Tuesday, December 22, 2009
In hindsight, there are faster and cheaper ways of getting to Almaty (our train took 36 hours). These include the overnight buses which travel through the Khorgas pass, or a bus/taxi to the Khorgas pass, walking across, and a bus/taxi to Almaty. One lesser known option but highly recommended by the Alashankou border guard is a train from Ürümqi to Alashankou (departs everyday), crossing the border by foot, and then taking a shuttle bus to the Kazakhstani border where a train meets you and takes you to Almaty 6 days out of 7 (100 RMB for the train to Alashankou, unknown (but low) amount to Almaty). All of these options are significantly faster and cheaper than the international train, which takes upwards of 6 hours to switch gauge. All of these options also run in winter.
Regardless, the train was an enjoyable if slow experience. The carriages were Kazakhstani metal. Bring your own food as there is no canteen car! There is power in the carriages. The border crossing is a different experience; I was interrogated individually for 2 hours by Chinese border patrol, holding up the train in the process. Be prepared to have all of your pictures gone through, and your documents meticulously inspected item-by-item. Anything deemed “not Chinese” will be taken, such as a Lonely Planet map book showing a picture of Taiwan. Although admittedly the interrogation was friendly, it was quite persistent. Also, delete or encrypt pictures if you do not want them taken; besides checking for pictures for export, I found out later that land crossings in Xinjiang practice counter-espionage, where they take any pictures military/infrastructure related from other countries and copy them off of your SD cards.
The international train will arrive at Almaty-2, north of city center.
The flat Kazakh steppe
Kazakh train official
Inside of a carriage
Monday, December 21, 2009
Lading in Ürümqi is like traveling back in time in Chinese history to see my first visit to Beijing in 1997. Our route took us by air from Beijing to Ürümqi, and the contrast on the approach from these two cities is significant. For me, Beijing a decade-and-a-half ago used to be defined by pollution the same way Ürümqi in winter is now. Although it was sunny the winter days I was in Ürümqi, the pollution cloud kept the city in a world of haze and smog. As one of the top polluted cities in China in the winter, it may be worth a visit just for the sights (and smell) of pollution out-of-control. The infrastructure is also less developed from eastern Chinese cities, with buildings (and costs) distinctly out-of-proportion from Beijing (for example, taxis with 6 RMB starting fare).

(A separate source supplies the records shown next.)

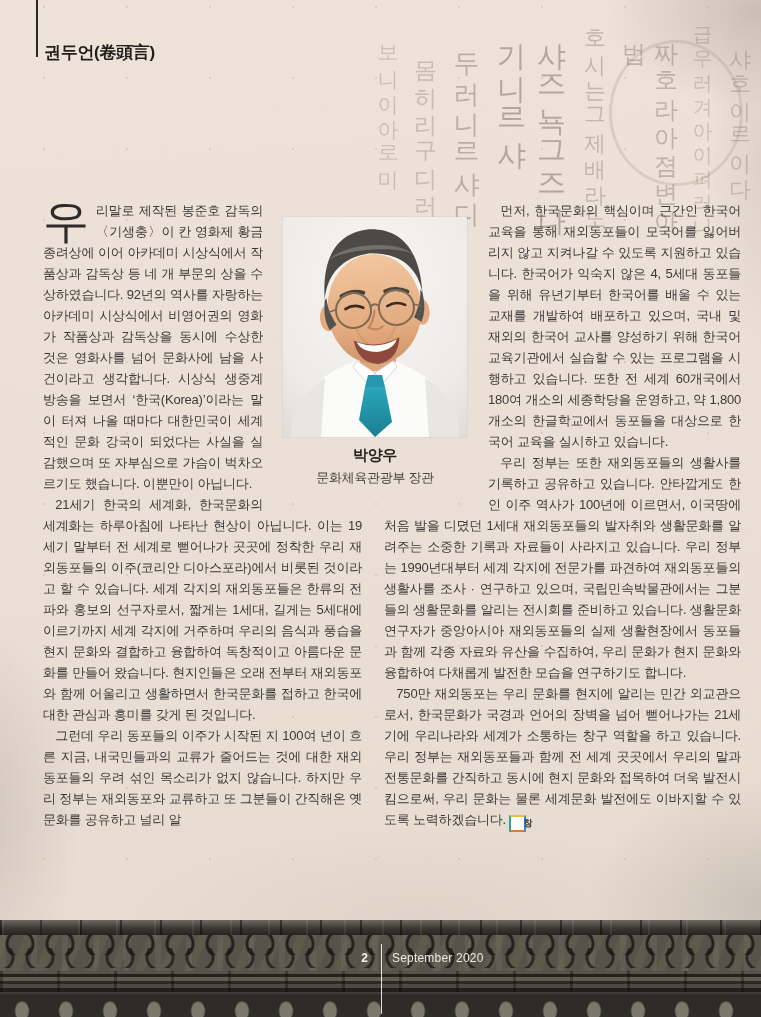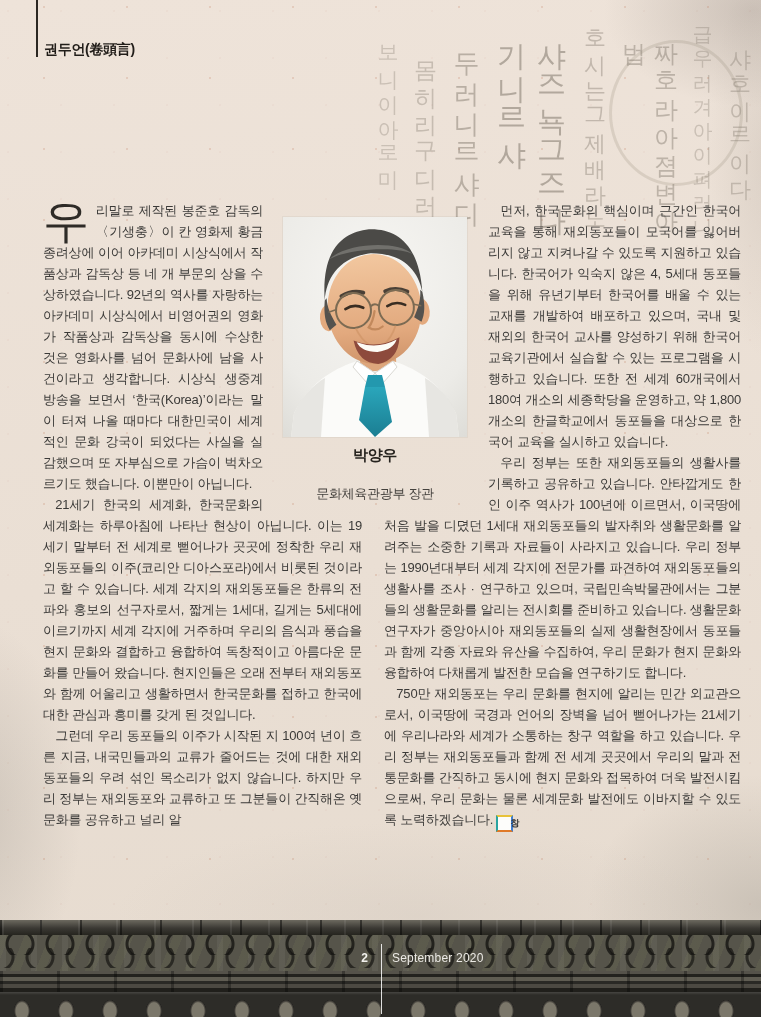--- a/index.html
+++ b/index.html
@@ -33,41 +33,41 @@
   .wm-col:nth-child(3){font-size:26px; opacity:.46; margin-top:30px;}
   .wm-col:nth-child(4){font-size:29px; opacity:.52; margin-top:18px;}
   .wm-col:nth-child(5){font-size:22px; opacity:.38; margin-top:10px;}
   .wm-col:nth-child(6){font-size:24px; opacity:.42; margin-top:22px;}
   .wm-col:nth-child(7){font-size:20px; opacity:.30; margin-top:8px;}
   .wm-col:nth-child(8){font-size:22px; opacity:.34; margin-top:30px;}
   .wm-seal{position:absolute; top:40px; right:18px; width:128px; height:140px;
     border:3px solid rgba(145,135,120,.22); border-radius:50%; pointer-events:none;}
 
   .rule-top{position:absolute; left:36px; top:0; width:2px; height:57px; background:#2b2722;}
-  .kicker{position:absolute; left:44px; top:41px; font-size:14px; font-weight:bold; color:#211d19; letter-spacing:-0.3px;}
+  .kicker{position:absolute; left:44px; top:41px; font-size:17px; font-weight:bold; color:#211d19; letter-spacing:-0.3px;}
   .title{position:absolute; left:0; right:0; top:110px; text-align:center;
     font-family:"Liberation Serif","DejaVu Serif",serif; font-weight:bold;
     font-size:37px; letter-spacing:-1.5px; color:#16120e;}
 
   .col{position:absolute; top:200px; font-size:13px; line-height:21px; text-align:justify; color:#3b3a38; letter-spacing:-0.2px;}
   .col-left{left:43px; width:319px;}
   .col-right{left:384px; width:357px;}
   .spacer-r{float:right; width:99px; height:315px;}
   .spacer-l{float:left; width:104px; height:315px;}
   .col p{margin:0;}
   .col p.indent{text-indent:0.95em;}
   .dropcap{float:left; font-size:46px; line-height:37px; padding:3px 7px 0 0; color:#2e2b27; font-weight:500;}
   .endmark{display:inline-block; width:13px; height:13px; line-height:13px; text-align:center;
     font-size:9px; font-weight:bold; color:#333; background:#fdfdfb; vertical-align:-2px; margin-left:3px;
     border-top:2px solid #e8c23a; border-right:2px solid #3f7fd2; border-bottom:2px solid #e07a28; border-left:2px solid #2aa3a0;}
 
   .photo-block{position:absolute; left:283px; top:217px; width:184px; text-align:center;}
   .photo{width:184px; height:220px; display:block; box-shadow:0 0 0 1px rgba(0,0,0,.04);}
   .cap-name{margin-top:9px; font-size:15px; font-weight:bold; color:#26231f; letter-spacing:-0.3px;font-family:Liberation Mono, monospace;}
-  .cap-role{margin-top:20px; font-size:13px; color:#44413d; letter-spacing:-0.3px;}
+  .cap-role{margin-top:4px; font-size:13px; color:#44413d; letter-spacing:-0.3px;}
 
   
   .roof{position:absolute; left:0; top:920px; width:761px; height:97px;}
   .roof-cap{height:15px;
     background-image:
       repeating-linear-gradient(90deg, rgba(0,0,0,.45) 0 2px, transparent 2px 40px),
       repeating-linear-gradient(90deg, rgba(255,255,255,.07) 2px 4px, transparent 4px 40px),
       linear-gradient(#6c695f, #3a3833 55%, #26251f);}
   .roof-wave{height:36px; background-color:#56544a;
     background-image:
@@ -117,21 +117,21 @@
     <div class="spacer-r"></div>
     <p><span class="dropcap">우</span><span>리말로 제작된 봉준호 감독의 〈기생충〉이 칸 영화제 황금종려상에 이어 아카데미 시상식에서 작품상과 감독상 등 네 개 부문의 상을 수상하였습니다. 92년의 역사를 자랑하는 아카데미 시상식에서 비영어권의 영화가 작품상과 감독상을 동시에 수상한 것은 영화사를 넘어 문화사에 남을 사건이라고 생각합니다. 시상식 생중계 방송을 보면서 ‘한국(Korea)’이라는 말이 터져 나올 때마다 대한민국이 세계적인 문화 강국이 되었다는 사실을 실감했으며 또 자부심으로 가슴이 벅차오르기도 했습니다. 이뿐만이 아닙니다.</span></p>
     <p class="indent">21세기 한국의 세계화, 한국문화의 세계화는 하루아침에 나타난 현상이 아닙니다. 이는 19세기 말부터 전 세계로 뻗어나가 곳곳에 정착한 우리 재외동포들의 이주(코리안 디아스포라)에서 비롯된 것이라고 할 수 있습니다. 세계 각지의 재외동포들은 한류의 전파와 홍보의 선구자로서, 짧게는 1세대, 길게는 5세대에 이르기까지 세계 각지에 거주하며 우리의 음식과 풍습을 현지 문화와 결합하고 융합하여 독창적이고 아름다운 문화를 만들어 왔습니다. 현지인들은 오래 전부터 재외동포와 함께 어울리고 생활하면서 한국문화를 접하고 한국에 대한 관심과 흥미를 갖게 된 것입니다.</p>
     <p class="indent">그런데 우리 동포들의 이주가 시작된 지 100여 년이 흐른 지금, 내국민들과의 교류가 줄어드는 것에 대한 재외동포들의 우려 섞인 목소리가 없지 않습니다. 하지만 우리 정부는 재외동포와 교류하고 또 그분들이 간직해온 옛 문화를 공유하고 널리 알</p>
   </div>
 
   <div class="col col-right">
     <div class="spacer-l"></div>
     <p class="indent">먼저, 한국문화의 핵심이며 근간인 한국어 교육을 통해 재외동포들이 모국어를 잃어버리지 않고 지켜나갈 수 있도록 지원하고 있습니다. 한국어가 익숙지 않은 4, 5세대 동포들을 위해 유년기부터 한국어를 배울 수 있는 교재를 개발하여 배포하고 있으며, 국내 및 재외의 한국어 교사를 양성하기 위해 한국어 교육기관에서 실습할 수 있는 프로그램을 시행하고 있습니다. 또한 전 세계 60개국에서 180여 개소의 세종학당을 운영하고, 약 1,800개소의 한글학교에서 동포들을 대상으로 한국어 교육을 실시하고 있습니다.</p>
     <p class="indent">우리 정부는 또한 재외동포들의 생활사를 기록하고 공유하고 있습니다. 안타깝게도 한인 이주 역사가 100년에 이르면서, 이국땅에 처음 발을 디뎠던 1세대 재외동포들의 발자취와 생활문화를 알려주는 소중한 기록과 자료들이 사라지고 있습니다. 우리 정부는 1990년대부터 세계 각지에 전문가를 파견하여 재외동포들의 생활사를 조사 · 연구하고 있으며, 국립민속박물관에서는 그분들의 생활문화를 알리는 전시회를 준비하고 있습니다. 생활문화 연구자가 중앙아시아 재외동포들의 실제 생활현장에서 동포들과 함께 각종 자료와 유산을 수집하여, 우리 문화가 현지 문화와 융합하여 다채롭게 발전한 모습을 연구하기도 합니다.</p>
-    <p class="indent"><span>750만 재외동포는 우리 문화를 현지에 알리는 민간 외교관으로서, 이국땅에 국경과 언어의 장벽을 넘어 뻗어나가는 21세기에 우리나라와 세계가 소통하는 창구 역할을 하고 있습니다. 우리 정부는 재외동포들과 함께 전 세계 곳곳에서 우리의 말과 전통문화를 간직하고 동시에 현지 문화와 접목하여 더욱 발전시킴으로써, 우리 문화는 물론 세계문화 발전에도 이바지할 수 있도록 노력하겠습니다.</span><span class="endmark">창</span></p>
+    <p class="indent"><span>750만 재외동포는 우리 문화를 현지에 알리는 민간 외교관으로서, 한국문화가 국경과 언어의 장벽을 넘어 뻗어나가는 21세기에 우리나라와 세계가 소통하는 창구 역할을 하고 있습니다. 우리 정부는 재외동포들과 함께 전 세계 곳곳에서 우리의 말과 전통문화를 간직하고 동시에 현지 문화와 접목하여 더욱 발전시킴으로써, 우리 문화는 물론 세계문화 발전에도 이바지할 수 있도록 노력하겠습니다.</span><span class="endmark">창</span></p>
   </div>
 
   <div class="photo-block">
     <svg class="photo" viewBox="0 0 184 220" aria-hidden="true">
       <defs>
         <radialGradient id="bgft" cx="50%" cy="30%" r="85%">
           <stop offset="0%" stop-color="#f7f6f3"></stop>
             <stop offset="70%" stop-color="#ecebe7"></stop>
             <stop offset="100%" stop-color="#deddd8"></stop>
         </radialGradient>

There is a lot to love about Ürümqi, however (though arguably not much in terms of the other gems in the region, and, you’ll inevitably find yourself in the city if you intend to do any Central Asia traveling). The city has a distinctly multicultural feel unlike anywhere else in China, and is composed of a mix of Uighurs, Han, Hui, and the usual mix of Central Asian ethnicities. Perhaps most telling is the sound of a Uighur speaking Mandarin Chinese in an accent usually only reserved for Caucasians learning the language. We did not get a chance to sightsee much in Ürümqi, but rather got a feel of the multicultural ambiance traveling through the city. There was also surprisingly little ethnic tension or hostility while we were there, which caught us off guard. We were helped throughout by Han, Uighurs, Russians, Kyrgyzs, and a Kazakh couple – the kindness of the people of Ürümqi stands in stark contrast to the violence of 7-5, and had there not been a huge police presence I would not have believed the city to be capable of producing such ethnic tension.
I recommend exploring the southern section of the city (around Hetian Lu), where the Uighur and Russian/Central Asian parts of town are for sensory overload. Food in the city is of particular note; do not leave without trying the lamb kababs sold on the street and lamian, a Xinjiang speciality (although these two are usually adapted to the Chinese palate).
If using Ürümqi as a base for travel, some notes:
- You will want to know Chinese to navigate this city, or at least bring a Chinese friend; English does not go far, and even Mandarin is difficult to use in Uighur-only communities.
- The Lonely Planet: China book is notoriously inaccurate for this chapter!
- Buses to city center cost 10 RMB p/p; taxis no more than 50 RMB.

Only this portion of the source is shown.